Letter writing: A memento from a time long gone

My recent article on the I-phone got me thinking more about the things technology had changed. I am still pretty young- I was a mere toddler when the cold war ended- but I do remember a time before the internet when things were a lot different. I am thinking here specifically of the art of letter writing.

My recent article on the I-phone got me thinking more about the things technology had changed.

I am still pretty young- I was a mere toddler when the cold war ended- but I do remember a time before the internet when things were a lot different.

I am thinking here specifically of the art of letter writing.

‘Art’ may be a strong way of putting it of course. As anyone who has ever written a disjointed love letter in high school can attest, writing a letter was not always a glamorous thing-sometimes it was merely an act of desperation. However it seems unbelievable that writing letters already seems as ancient as witch trials and the bubonic plague.

These days if you want to tell someone something you could send a text message or write to them on Facebook or even send them an email.

We are pretty much covered as far as communication goes- a veritable pixel nirvana. You could fire off a message in dozens of mediums and get it to the recipients in mere seconds.

All you need is a decent internet connection or credit in your phone and you are good to go. It is almost frighteningly simple even for those of the older generation who are somewhat technologically challenged.

But it seems to me that with the largely positive effects brought to us by communication technology, some simple pleasures have been lost. One of them is writing letters.

There was a charm and authenticity to writing letters that simply cannot be replicated in other media. For starters there was the sheer graft of it- writing a letter took time and effort; there were no two ways about it.

As such, it was a more sincere and accurate depiction of your desire to communicate with someone else.

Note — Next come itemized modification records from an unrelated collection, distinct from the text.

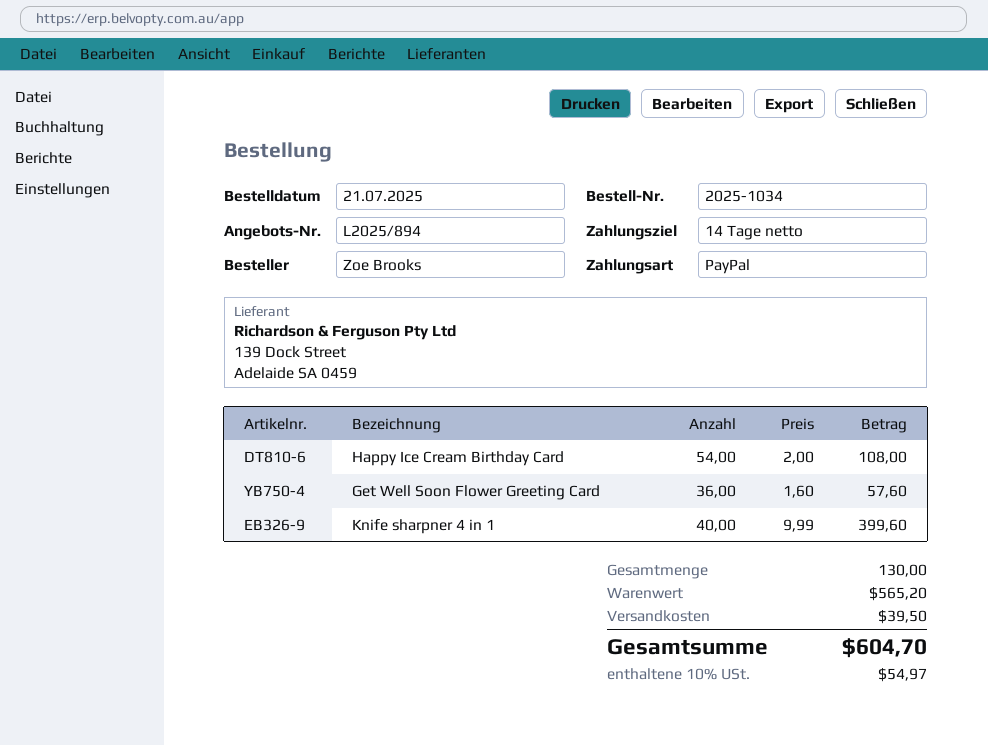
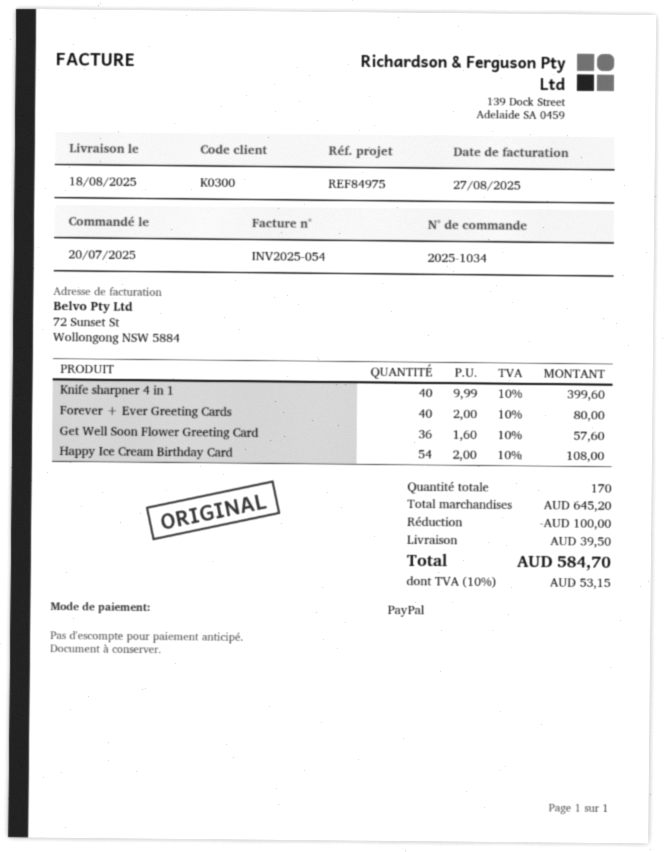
order date: 2025-07-21 -> 2025-07-20
Forever + Ever Greeting Cards: none -> 40 x 2.00 = 80.00
total quantity: 130 -> 170
subtotal: 565.20 -> 645.20
discount: none -> 100.00
tax: 10% = 54.97 -> 10% = 53.15
total: 604.70 -> 584.70

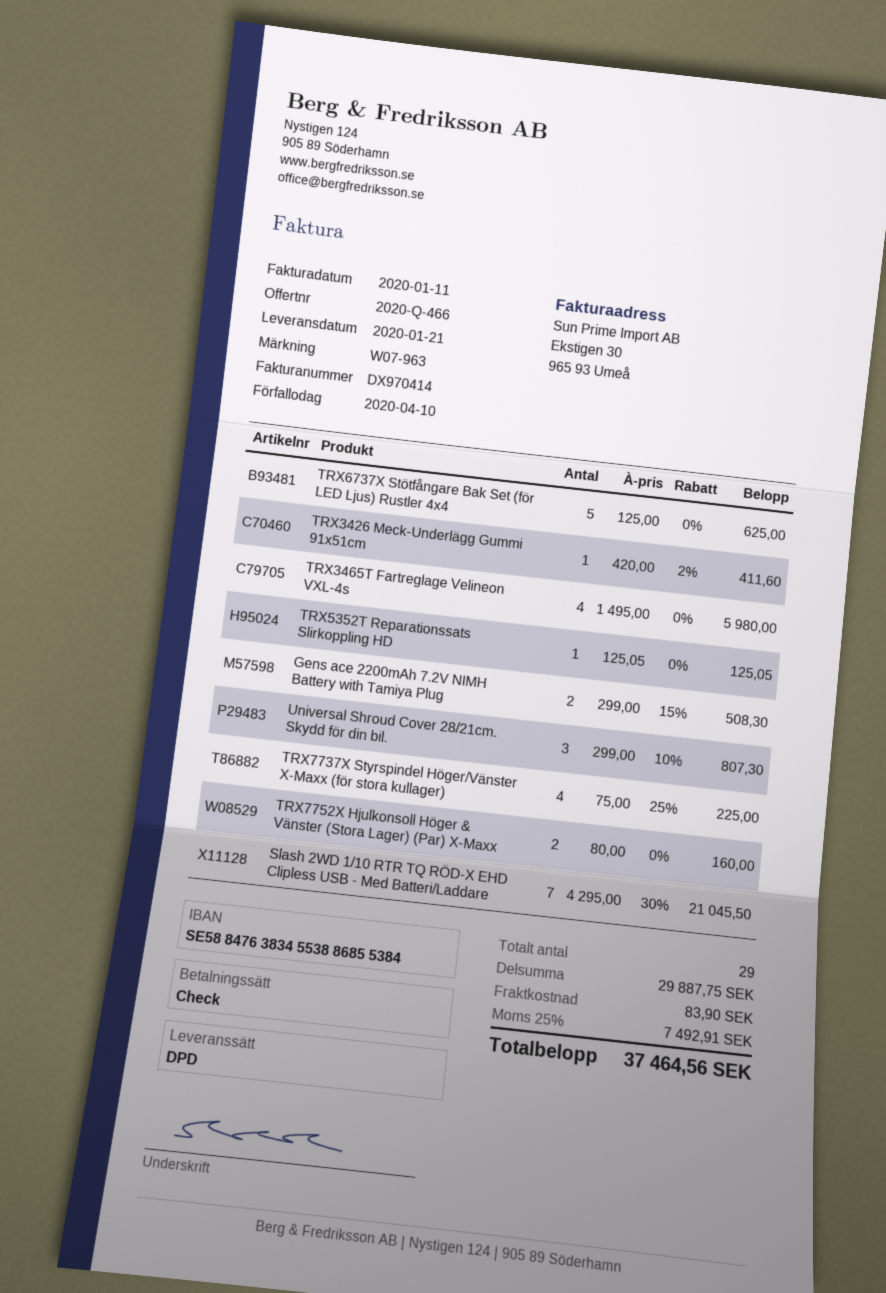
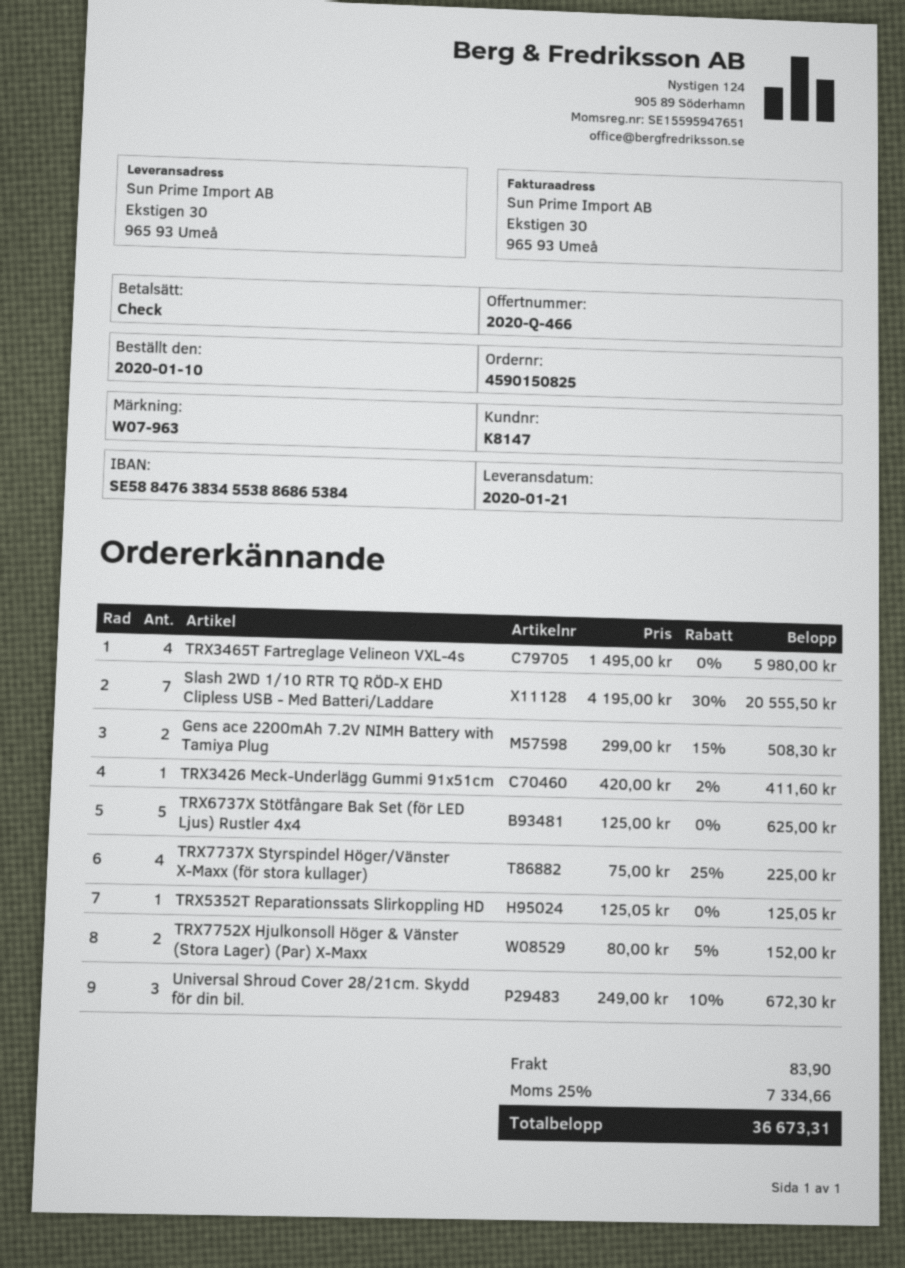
bank account: SE5884763834553886855384 -> SE5884763834553886865384
Universal Shroud Cover 28/21cm. Skydd för din bil.: 3 x 299.00 - 10% = 807.30 -> 3 x 249.00 - 10% = 672.30
TRX7752X Hjulkonsoll Höger & Vänster (Stora Lager) (Par) X-Maxx: 2 x 80.00 = 160.00 -> 2 x 80.00 - 5% = 152.00
Slash 2WD 1/10 RTR TQ RÖD-X EHD Clipless USB - Med Batteri/Laddare: 7 x 4295.00 - 30% = 21045.50 -> 7 x 4195.00 - 30% = 20555.50
tax: 25% = 7492.91 -> 25% = 7334.66
total: 37464.56 -> 36673.31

Granted it was slow, inconvenient and not exactly efficient but that was just part of the experience. And unlike digital communication today, you had to engage your brain first before you expressed yourself which I think improved your eloquence on the page.

The delete button is our friend today, but back then unless you wanted to keep tearing up paper and starting again, you certainly wanted to get it right first time.

And it was certainly fun- I have a lot of fond memories of writing letters to my friends while growing up. There were certain features of this that are cringe-inducing when one looks back (dedicating songs at the end of each letter) but overall it was a worthwhile activity.

It was a product of your sweat and toil and an expression of a more innocent age. It was not just the writing that was exciting- receiving a letter was an equally joyous event.

But now-aside from official correspondence- we don’t write letters anymore and it seems to me that a lot has been lost.

Nostalgia is not always an accurate barometer of necessity, but I miss the joy of having to express myself on paper with ink-stained hands as solid and an aching wrist as solid proof of your toil.

We don’t even know what people’s handwriting looks like now unless it’s the scrawl of your doctor. Someone’s handwriting was always an interesting insight into their personality or at the very least, something that set them apart. 

Today it is pixels that represent us. Don’t get me wrong- I love this digital age we are in and I am grateful to be in a position to enjoy it. Still every now and then I cant help but reflect on some of the things we lost.